Отец... Как сейчас слышу его голос, глухой мягкий басок, голос человека, будто постоянно преодолевающего боль, В сущности, по­следние годы так оно и было. Его терзала сверлящая боль в голове над бровью, и он работал с утра до ночи, работал не покладая рук, чтобы отвлечься от боли, обмануть ее. Но эта интонация терпения — не жалобы, не просьбы о помощи, а именно терпения и преодоле­ния — появилась в его голосе задолго до болезни. Мне кажется, я слышал ее всегда.

«Объясни, что это значит?
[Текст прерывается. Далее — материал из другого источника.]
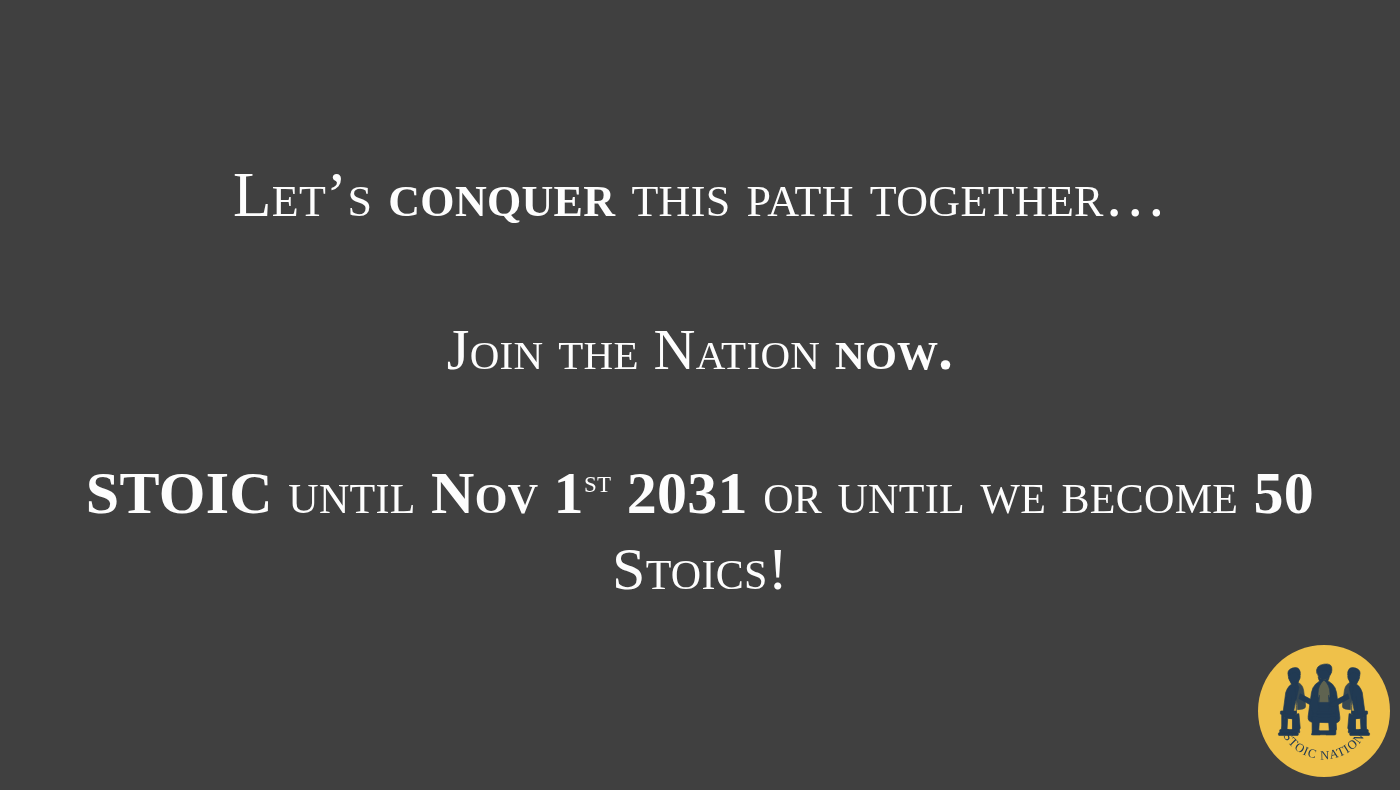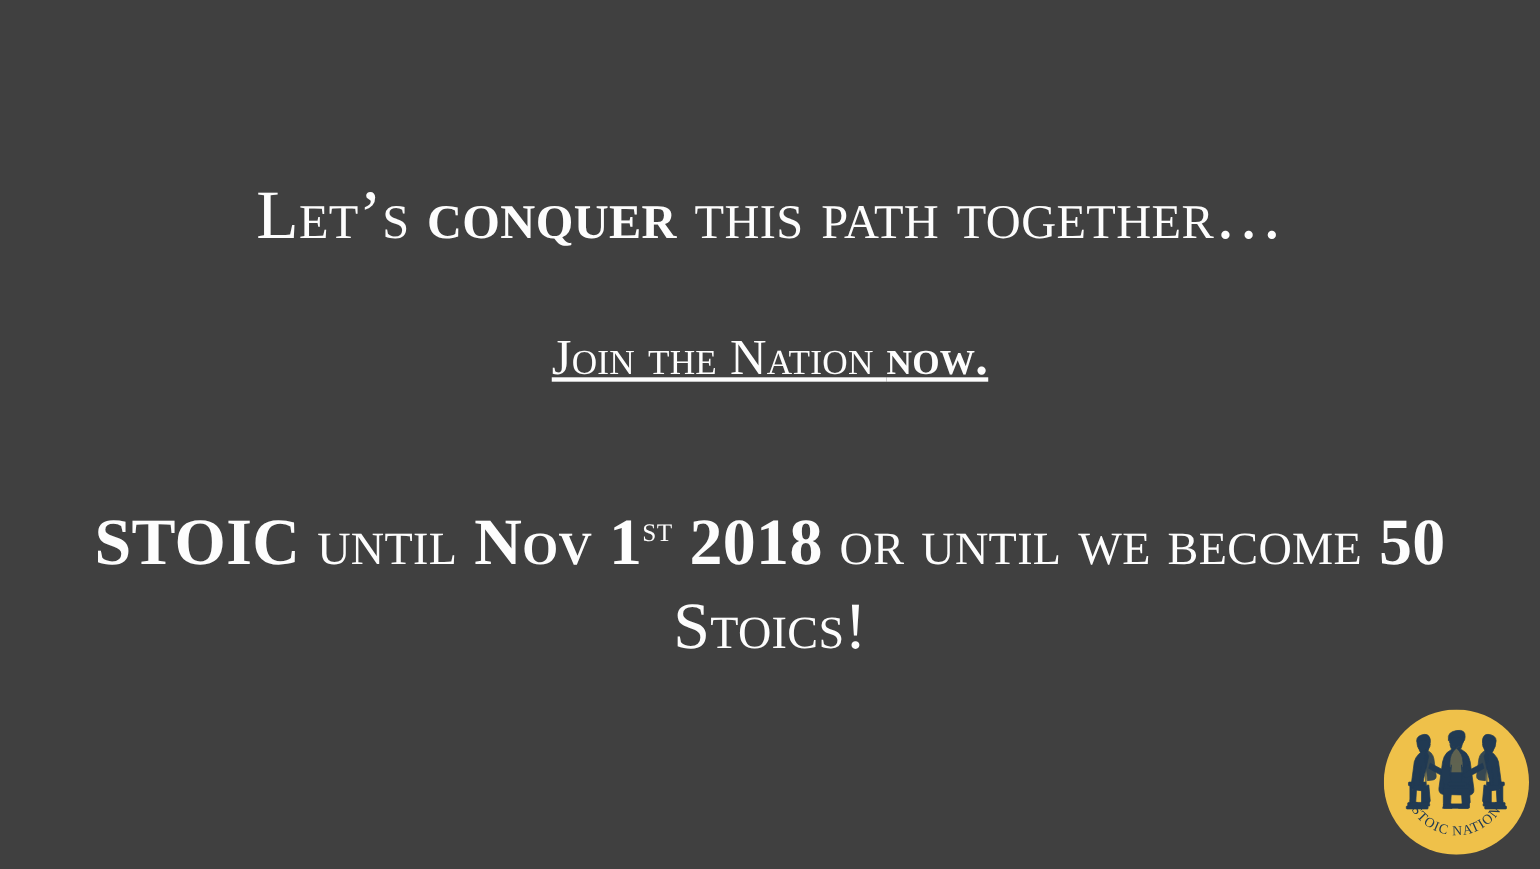--- a/index.html
+++ b/index.html
@@ -56,9 +56,8 @@
   #line-2 {
     position:absolute;
     left:0; right:0;
-    top:302px;
-    font-size:46px;
-    text-decoration:underline;
+    top:320px;
+    font-size:58px;
   }
 
   

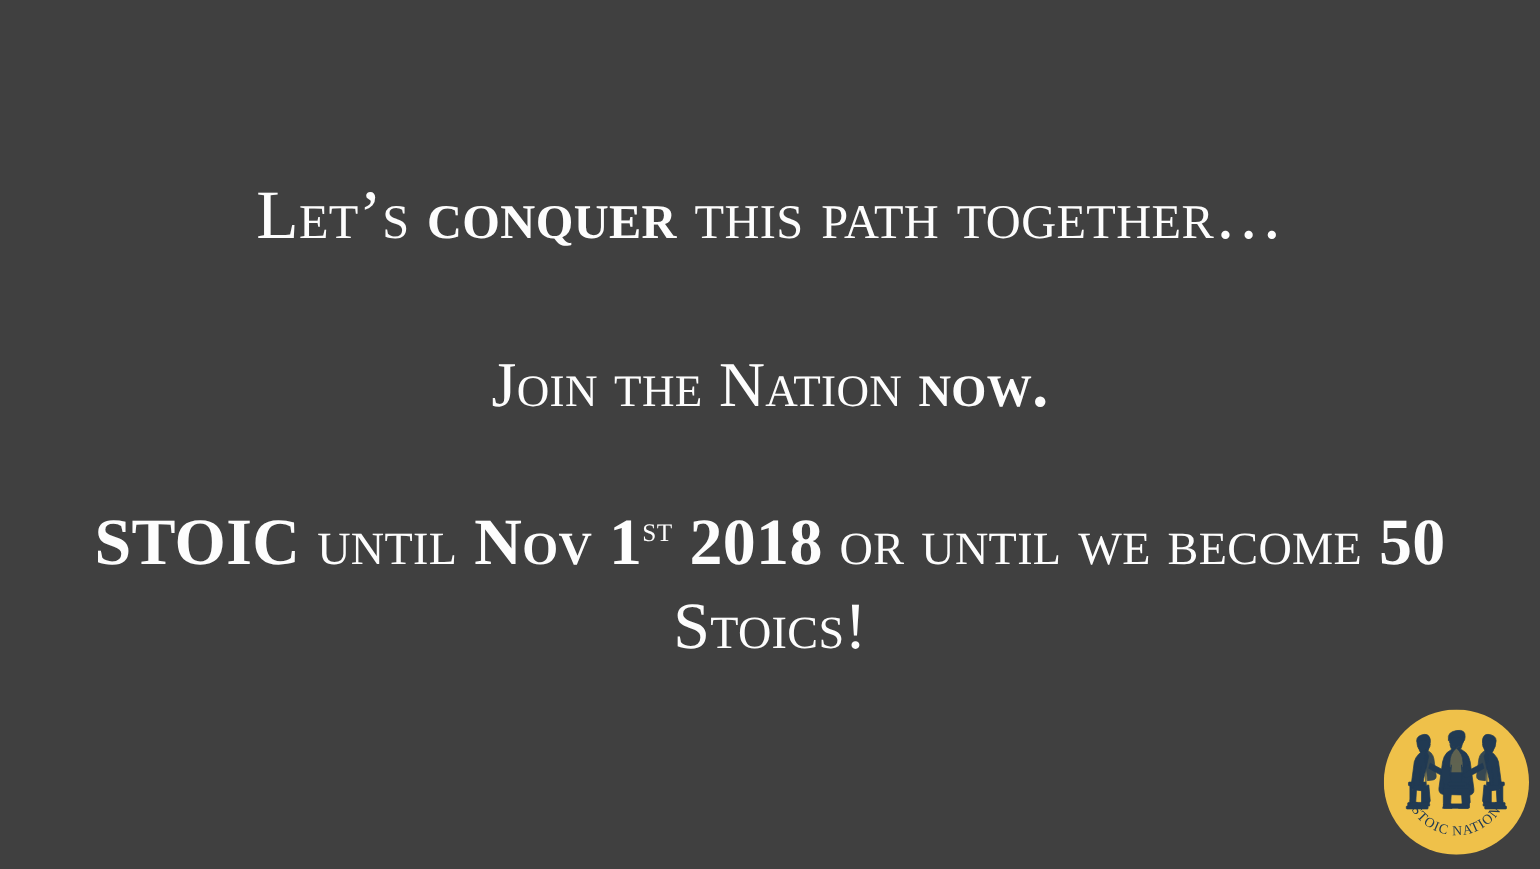--- a/index.html
+++ b/index.html
@@ -99,7 +99,7 @@
 
     <div class="line" id="line-2"><span class="light">Join the Nation </span><span class="strong">now.</span></div>
 
-    <div class="line" id="line-3"><span class="strong">STOIC</span><span class="light"> until </span><span class="strong">Nov 1</span><sup class="ord">st</sup><span class="strong"> 2018</span><span class="light"> or until we become </span><span class="strong">50</span><span class="light"> Stoics!</span></div>
+    <div class="line" id="line-3"><span class="strong">STOIC</span><span class="light"> until </span><span class="strong">Nov 1</span><sup class="ord">st</sup><span class="strong"> 2031</span><span class="light"> or until we become </span><span class="strong">50</span><span class="light"> Stoics!</span></div>
 
   </div>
До каких пор будешь молчать? — го­ворит отец.— По-твоему, отсюда до города далеко, и мы ничего не узнаем? А я так думаю: и двести лет назад без почты все всё знали. Пока на свете есть женщины, почта и телеграф просто подспорье для экономии времени».

Мы с отцом работаем на заднем дворе, между домом и стоящей на сваях кукурузницей, раскалываем стволы спиленных дубов. Отец собирается заново перекрыть дом и заранее заготавливает материал; дерево должно просохнуть, чтобы потом не горбиться и не коре­житься, и не за одно жаркое лето, не за год, как у нас, нынешних, делающих все в спешке; пусть себе сохнет в тенечке, пока вся влага и сырость не выпарятся из него, пока будущие стропила, балки и матицы не станут легкими, твердыми и звонкими. Тем отец и отли­чается от всех прочих, что смотрит не в завтра, а далеко вперед.